No matter how many car washes, talent shows or bake sales schools host to raise money, adding funds to their coffers is a recurring problem.
This perpetual financial difficulty in education makes expansive technology purchases or changes seem like a pipe dream for school CIOs, and has education technologists searching for ways to stretch money.
“We’ve been looking, like many school districts, to find avenues that leverage the money we have, the capacity for what we need to do and the knowledge of other people across the state,” said Brian Engle, executive director of educational technology for Glenview School District 34 in Glenview, Ill.
Engle’s district is one of roughly 150 Illinois K-12 schools that joined a cloud computing project called IlliniCloud, which lets schools of all sizes capitalize on hosted, shared technology resources that they normally can’t afford on their own.
In 2005, state K-12 school leaders recognized the need to expand technology services while their budgets tightened and they had less money to spend on technology. Some of these schools were already working with consultants from technology vendor CDW for advice on IT strategy, which ultimately led to the project’s creation. The schools wanted to enhance their disaster recovery capabilities and found, through collaboration, that some sites weren’t adequately prepared. And enhancing disaster recovery would have likely required money they just didn’t have.
IlliniCloud, a nonprofit consortium, was launched in February 2009 and is a cloud network supported by servers located in three different school districts across the state.
“[IlliniCloud] started to look at services that it could begin to provide, knowing that budgets were starting to become tighter and tighter, but the services still needed to be delivered to the school,” said John Pellettiere, CDW’s director of K-12 education. “Even though you have less money, you still need to provide that high level of service to both the school and classroom.”
IlliniCloud’s hardware setup includes Cisco Nexus 7000 series data center switches that connect network pieces, and EMC Data Domain storage technology. The organization is supported by federal grant money that goes to the Illinois State Board of Education.

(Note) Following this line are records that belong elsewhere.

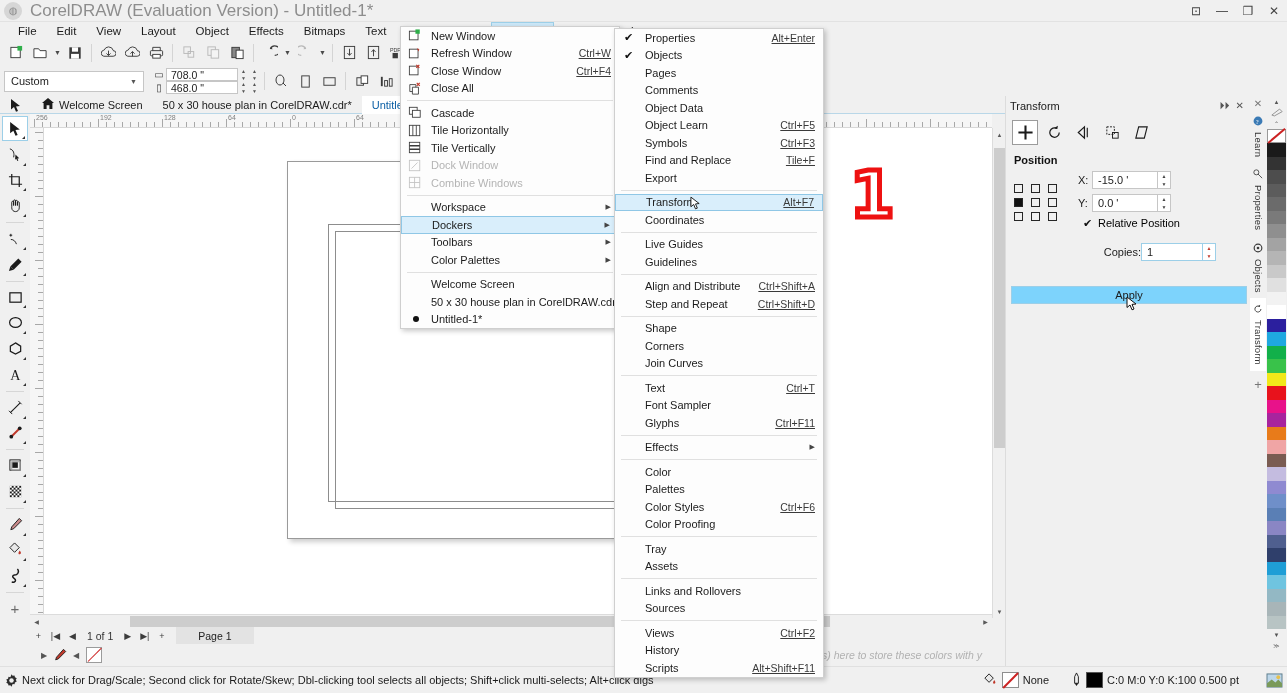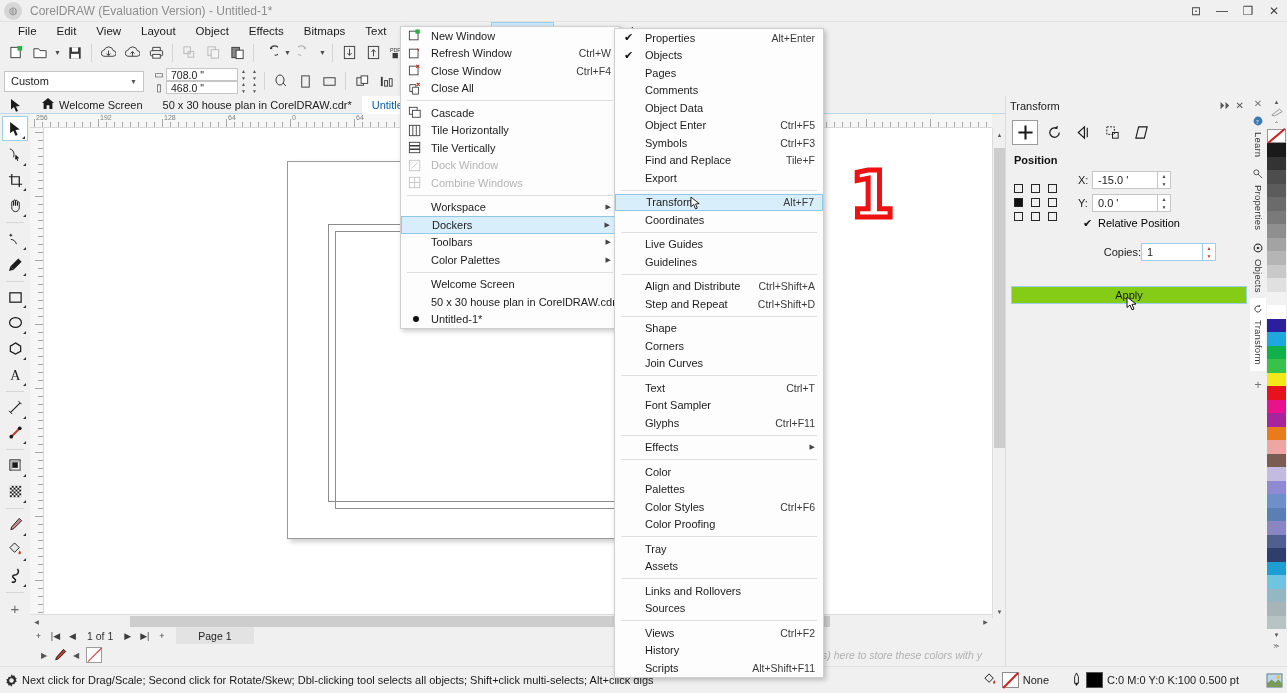--- a/index.html
+++ b/index.html
@@ -17,21 +17,21 @@
   .titlebar {
     position: absolute; left: 0; top: 0; width: 1287px; height: 22px;
     background: #f0f0f0; border-bottom: 1px solid #e2e2e2;
     display: flex; align-items: center;
   }
   .tb-icon {
     width: 18px; height: 18px; margin-left: 4px; border-radius: 9px;
     background: #d6d6d6; display: flex; align-items: center; justify-content: center;
     color: #8a8a8a; font-size: 10px;
   }
-  .tb-title { margin-left: 8px; color: #8d8d8d; font-size: 12px; }
+  .tb-title { margin-left: 8px; color: #8d8d8d; font-size: 17px; }
   .tb-right { margin-left: auto; display: flex; align-items: center; height: 22px; }
   .tb-btn {
     width: 26px; height: 22px; display: flex; align-items: center; justify-content: center;
     color: #444; font-size: 12px;
   }
 
   
   .menubar {
     position: absolute; left: 0; top: 22px; width: 1287px; height: 17px;
     background: #f0f0f0; display: flex; align-items: center; padding-left: 8px;
@@ -255,21 +255,21 @@
                 padding: 14px 34px 0 0; }
   .copies-lbl { font-size: 11px; color: #1b1b1b; }
   .copies-input { width: 62px; height: 18px; background: #fff; border: 1px solid #9ccfe8;
                   font-size: 11px; color: #222; padding-left: 5px; display: flex; align-items: center; }
   .copies-spin { width: 13px; height: 18px; background: #fff; border: 1px solid #9ccfe8;
                  border-left: none; display: flex; flex-direction: column; }
   .copies-spin i { flex: 1; font-size: 5px; color: #c0392b; display: flex; align-items: center;
                    justify-content: center; font-style: normal; }
   .apply-btn {
     position: absolute; left: 5px; top: 170px; width: 236px; height: 18px;
-    background: #84cc16; border: 1px solid #9ccfe8;
+    background: #7dd3fc; border: 1px solid #9ccfe8;
     display: flex; align-items: center; justify-content: center;
     font-size: 11px; color: #1b1b1b;
   }
   .apply-cursor { position: absolute; left: 120px; top: 180px; }
 
   
   .vtabs {
     position: absolute; left: 1250px; top: 96px; width: 16px; height: 570px;
     background: #f0f0f0;
   }
@@ -307,21 +307,21 @@
     height: 17.5px; display: flex; align-items: center; font-size: 11px; color: #1b1b1b;
     position: relative; padding-left: 30px; padding-right: 8px;
   }
   .mrow.hl { background: #d9eefb; border: 1px solid #8fc7e6; }
   .mrow.disabled { color: #b4b4b4; }
   .mrow .mi {
     position: absolute; left: 6px; top: 1px; width: 16px; height: 15px;
     display: flex; align-items: center; justify-content: center; color: #3a3a3a;
   }
   .mrow .mlabel { flex: 1; white-space: nowrap; }
-  .mrow .maccel { color: #3a3a3a; font-size: 10.5px; margin-left: 14px; white-space: nowrap; }
+  .mrow .maccel { color: #3a3a3a; font-size: 10.5px; margin-left: 14px; white-space: nowrap; text-decoration: underline; }
   .mrow .marrow { font-size: 7px; color: #444; margin-left: 10px; }
   .mrow .mcheck { position: absolute; left: 9px; font-size: 11px; color: #111; }
   .mrow .mdot { position: absolute; left: 12px; width: 6px; height: 6px; border-radius: 3px;
                 background: #111; }
   .msep { height: 1px; background: #e0e0e0; margin: 3px 6px; }
 
   .cursor-arrow { position: absolute; width: 11px; height: 16px; z-index: 90; }
 </style>
 </head>
 <body>
@@ -1272,21 +1272,21 @@
       <div class="mrow">
         <span class="mlabel">Pages</span>
       </div>
       <div class="mrow">
         <span class="mlabel">Comments</span>
       </div>
       <div class="mrow">
         <span class="mlabel">Object Data</span>
       </div>
       <div class="mrow">
-        <span class="mlabel">Object Enter</span>
+        <span class="mlabel">Object Learn</span>
         <span class="maccel">Ctrl+F5</span>
       </div>
       <div class="mrow">
         <span class="mlabel">Symbols</span>
         <span class="maccel">Ctrl+F3</span>
       </div>
       <div class="mrow">
         <span class="mlabel">Find and Replace</span>
         <span class="maccel">Tile+F</span>
       </div>

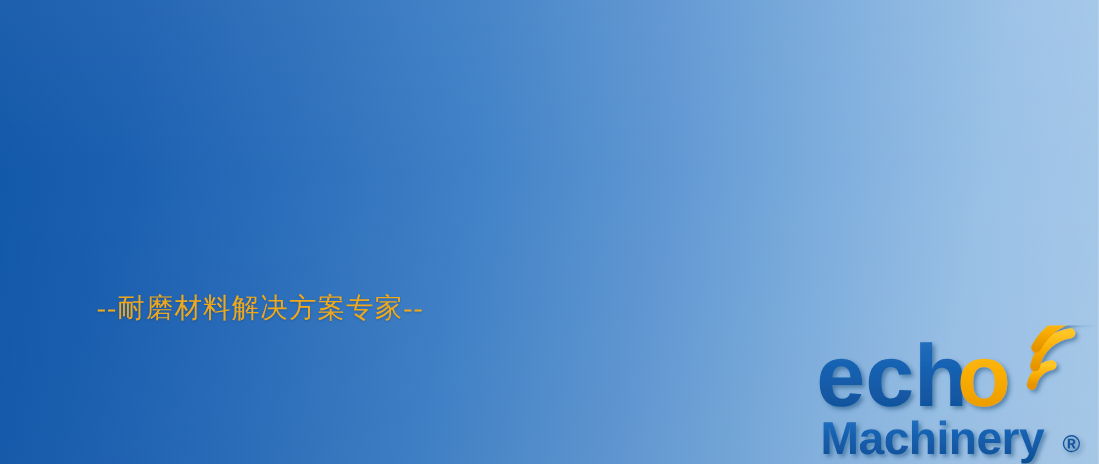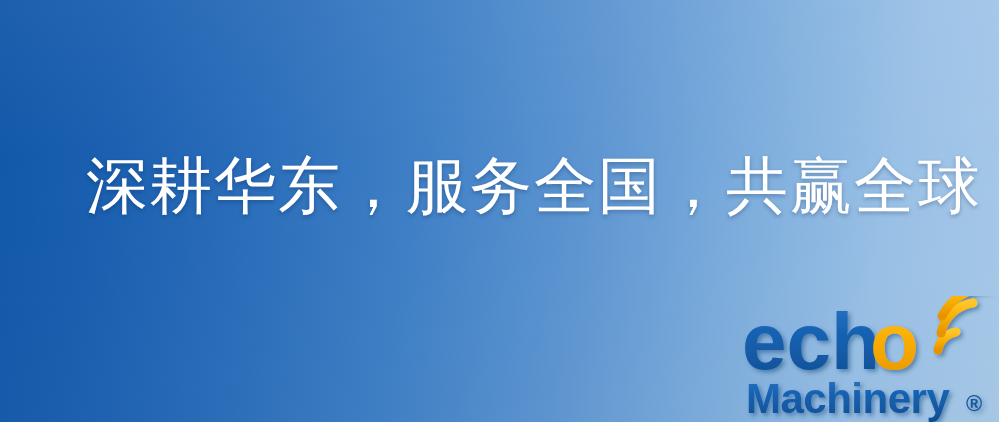--- a/index.html
+++ b/index.html
@@ -83,22 +83,22 @@
     z-index: 4;
     text-decoration: underline;
   }
   .logo svg { display: block; width: 100%; height: 100%; }
 </style>
 </head>
 <body>
 
 <div id="banner">
 
-  <h1 class="headline">深耕华东，服务全国，共赢全球</h1>
 
+  <p class="subtitle">--耐磨材料解决方案专家--</p>
 
   <div class="logo">
     <svg viewBox="0 0 257 126" xmlns="http://www.w3.org/2000/svg" aria-hidden="true">
       <defs>
         <filter id="lgshadow" x="-30%" y="-30%" width="180%" height="180%">
           <feDropShadow dx="2.5" dy="2.5" stdDeviation="2" flood-color="#0b3a6b" flood-opacity="0.45"></feDropShadow>
         </filter>
         <linearGradient id="blueFace" x1="0" y1="0" x2="0" y2="1">
           <stop offset="0%" stop-color="#2a74c4"></stop>
           <stop offset="45%" stop-color="#1560b0"></stop>

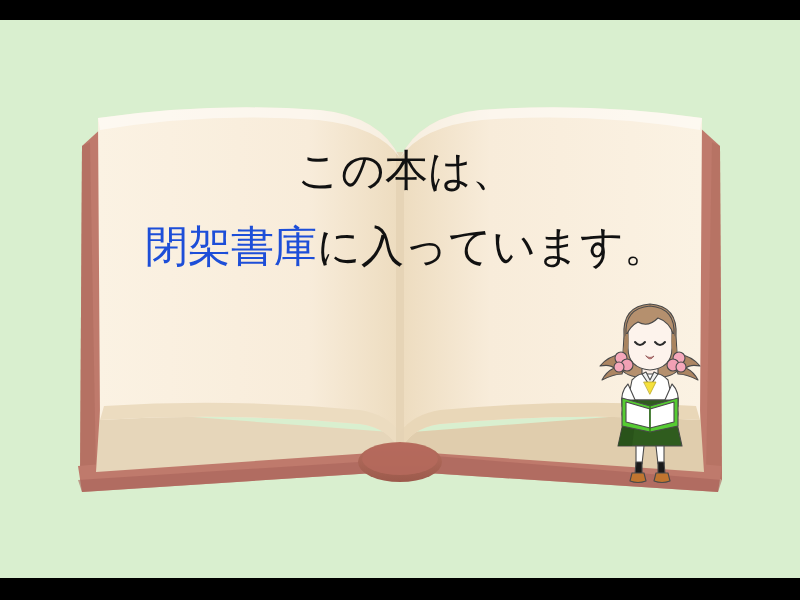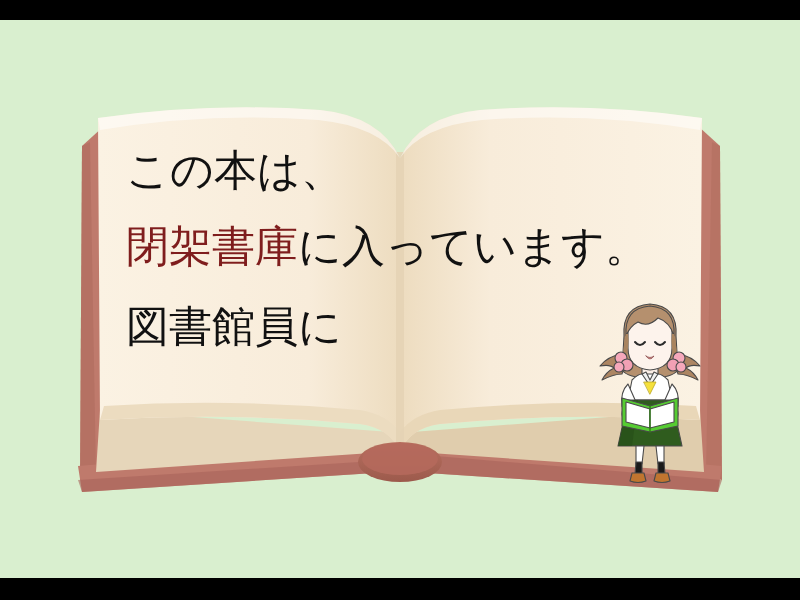--- a/index.html
+++ b/index.html
@@ -61,23 +61,23 @@
     top: 112px;
     width: 560px;
     z-index: 20;
     color: #111111;
     font-size: 43px;
     line-height: 76px;
     letter-spacing: 0px;
     white-space: nowrap;
     font-family: "DejaVu Sans", "Liberation Sans", sans-serif;
   }
-  #page-text .ln { display: block; }
+  #page-text .ln { display: block; text-align: center; }
   #page-text .ln.indent { padding-left: 14px; }
-  #page-text .hl { color: #7f1d1d; font-family: Liberation Mono, monospace; }
+  #page-text .hl { color: #1d4ed8; font-family: Liberation Mono, monospace; }
 
   
   #girl {
     position: absolute;
     left: 592px;
     top: 272px;
     width: 116px;
     height: 192px;
     z-index: 30;
   }
@@ -153,23 +153,20 @@
         <path d="M642,38 Q530,22 420,30 Q360,36 340,78 Q362,46 422,40 Q530,32 640,50 Z" fill="#ffffff" opacity="0.5"></path>
       </svg>
     </div>
 
     <div id="page-text">
       <span class="ln">
         <span>この本は、</span>
       </span>
       <span class="ln">
         <span class="hl">閉架書庫</span><span>に入っています。</span>
-      </span>
-      <span class="ln">
-        <span>図書館員に</span>
       </span>
     </div>
 
     <div id="girl">
       <svg viewBox="0 0 116 192" xmlns="http://www.w3.org/2000/svg">
         <g stroke="#4a4a4a" stroke-width="1.1" stroke-linejoin="round" stroke-linecap="round">
 
           <path d="M32,44 Q30,14 58,12 Q86,14 84,44 L86,78 Q80,86 58,86 Q36,86 30,78 Z" fill="#b5906e"></path>
 
           <path d="M30,62 Q16,64 8,74 Q18,72 22,76 Q14,80 10,88 Q22,82 30,82 Q34,72 30,62 Z" fill="#ad8663"></path>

Using IlliniCloud, participants have scalable computing resources, multiple data centers, robust storage capacity and networking infrastructure at their disposal. Glenview became a customer in 2010 and houses its library services data in the cloud.
Engle’s experience with the hosting organization has been good so far, and he recommends the environment to other districts. “Instead of us going out and buying a new server with new specs and everything we needed,” he said, “we took one of the virtual servers that we have available to us on the IlliniCloud.”
The annual fee for IlliniCloud is based on district size. Districts with 2,500 students or fewer, for instance, pay $500 annually; medium districts with 2,501 to 10,000 students pay $1,000; and larger districts with more than 10,000 students pay $1,500. The IlliniCloud governing board runs the organization, and according to CTO Jim Peterson, the staff is a mixture of paid contractors and school employees who volunteer their time.
“[The IlliniCloud creators] were able to leverage a pay-as-you-go model for disaster recovery,” Pellettiere said. “Some schools weren’t doing it or weren’t doing it as effectively as they could, because they didn’t have the resources to outlay the money for servers and storage.”
The IlliniCloud website has Web forms for interested districts, with options for public and private institutions. There’s also information about a professional development track, which is still being finalized, that will allow teachers to learn about data-driven decision-making. Leadership training will be held for administrators, and technical training will be hosted for other personnel. Districts must cover the cost of attendance and training, but the organization may offset some costs if funding permits. The site’s sign-up form requires curious districts to provide information about their current technology setups and IT staff. They’re also asked to participate in workgroups once they agree to the service.
“We have a list where people fill out a form on our website. It’s as simple as that,” Peterson said, adding that schools use IlliniCloud for three things: infrastructure as a service, software as a service and disaster recovery. “How much RAM, how much speed they need … we’re able to rent that to them.”
The pay-as-you-go model is suited for schools of various sizes and needs. “We’re all doing the same types of things, so we’re trying to reduce our cost by shared infrastructure,” Peterson said.
It’s too soon for Engle to have fully evaluated the cost savings Glenview has experienced, but he knows money has been saved. And on the whole, most districts using IlliniCloud are seeing a 30 to 60 percent reduction in their costs. “From a cost-avoidance perspective,” he said, “we have not had to specifically buy servers as we have adopted new programs.”